El Profeta sigue: Apártate del mal (Sal 33, 15). Después de haber hablado de faltas particulares: la mentira, el engaño, llega ahora al vicio en general: Apártate del mal, es decir huye absolutamente de todo mal, apártate de todo lo que implica pecado. Pero no se detiene allí, y agrega: Y haz el bien. Sucede en efecto que no hacemos el mal, sin que por eso hagamos el bien. Se puede no ser injusto pero sin practicar la misericordia, o bien no odiar sin por eso amar. De este modo el Profeta ha tenido razón en decir: Apártate del mal y obra el bien.

Fíjense, hermanos, cómo el Profeta nos muestra la sucesión de los tres estados de los que hemos hablado: por el temor de Dios se lleva al alma a apartarse del mal, incitándola así a elevarse hasta alcanzar el bien. Porque en la medida en que se llega a no cometer el mal y a alejarse de él, se comienza naturalmente a obrar el bien bajo la guía de los santos. A estas palabras el Profeta agrega expresamente: Busca la paz y síguela (Sal 33, 15). No dice solamente búscala sino síguela, córrela, para alcanzarla.

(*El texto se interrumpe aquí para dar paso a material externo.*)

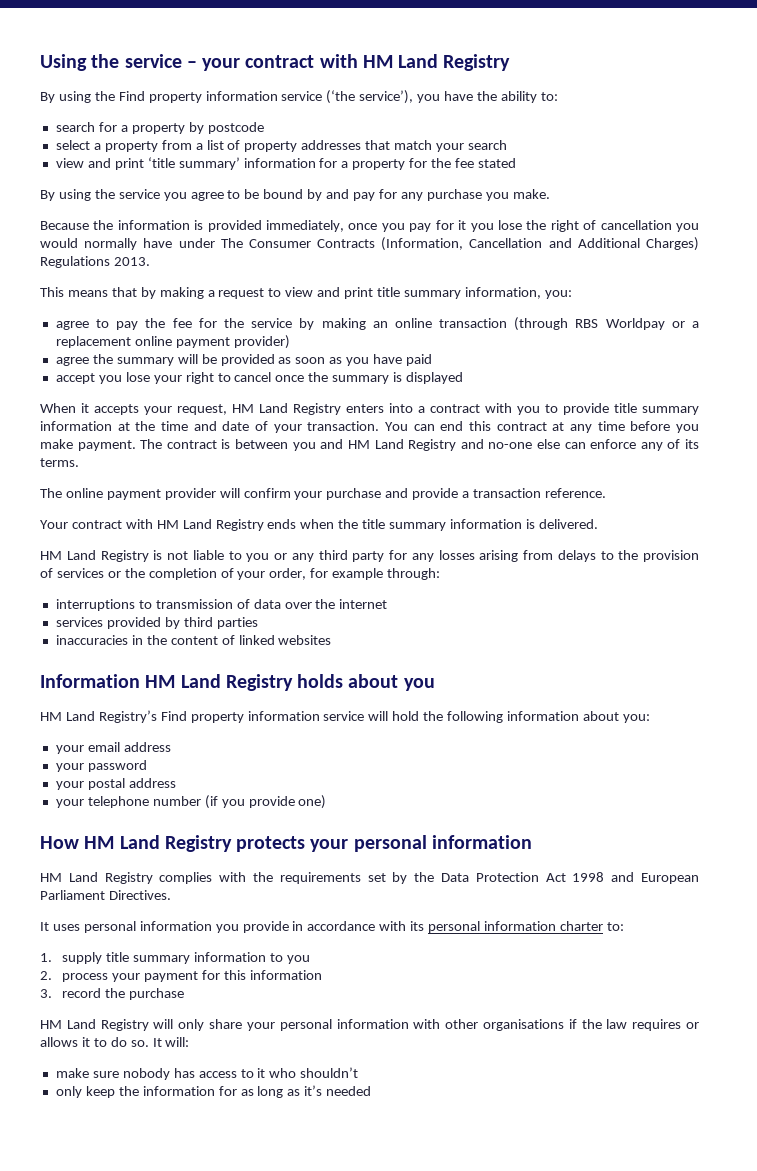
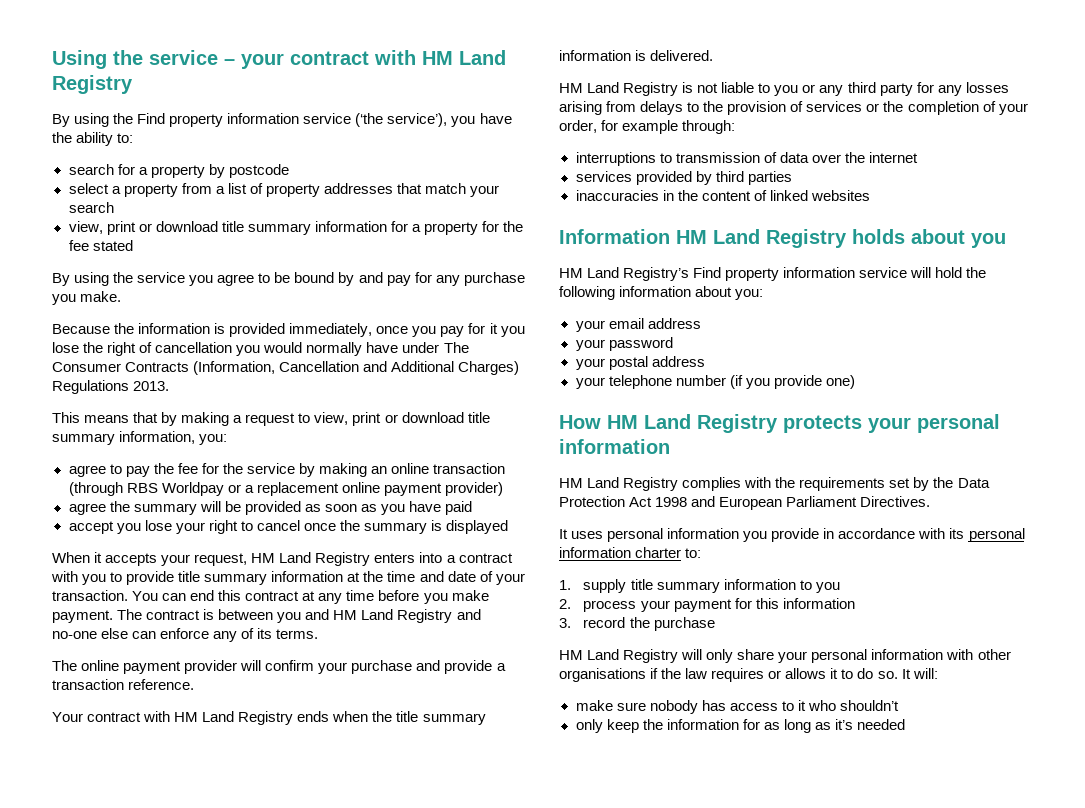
- view and print ‘title summary’ information for a property for the fee stated
+ view, print or download title summary information for a property for the fee stated
- This means that by making a request to view and print title summary information, you:
+ This means that by making a request to view, print or download title summary information, you:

51. Prestemos atención a estas palabras y veamos la precisión del santo. Cuando alguien llega a apartarse del mal y se esfuerza, con la ayuda de Dios, en hacer el bien, inmediatamente caen sobre él los ataques del enemigo. Lucha, se aflige, está agobiado: no sólo teme el volver al mal, como dijimos del esclavo, sino que también espera la retribución del bien, como un mercenario. En los ataques y contraataques de este combate con el enemigo, muchas veces con sufrimiento y atormentado, obra el bien. Pero cuando le llega el socorro de Dios y comienza a habituarse al bien, entonces empieza a entrever el reposo y gusta progresivamente de la paz. Es entonces cuando se da cuenta de lo que es la aflicción de la guerra, de lo que es la alegría la felicidad de la paz. Finalmente busca esa paz, se apresura, corre tras ella para atraparla, para poseerla en plenitud y hacerla morar en él. ¿Qué cosa hay más dichosa que un alma que ha llegado a este estado? Es entonces cuando llega a la condición de hijo, como lo dijimos tantas veces. Pues, felices los hacedores de paz, porque ser n llamados hijos de Dios (Mt 5, 9) ¿Quién podrá decir entonces que esa alma hace el bien todavía por algún otro motivo que no sea el gozo del bien mismo? ¿Quién conocer esa alegría sino aquel que tuvo la experiencia? Entonces, ese tal descubre también el temor perfecto del que hemos hablado continuamente.

Ya hemos sido instruidos acerca del temor perfecto de los santos, así como del temor inicial, el nuestro; sabemos lo que el temor de Dios expulsa y a lo que nos lleva. Debemos ahora ver cómo viene el temor de Dios, y lo que nos aleja de él.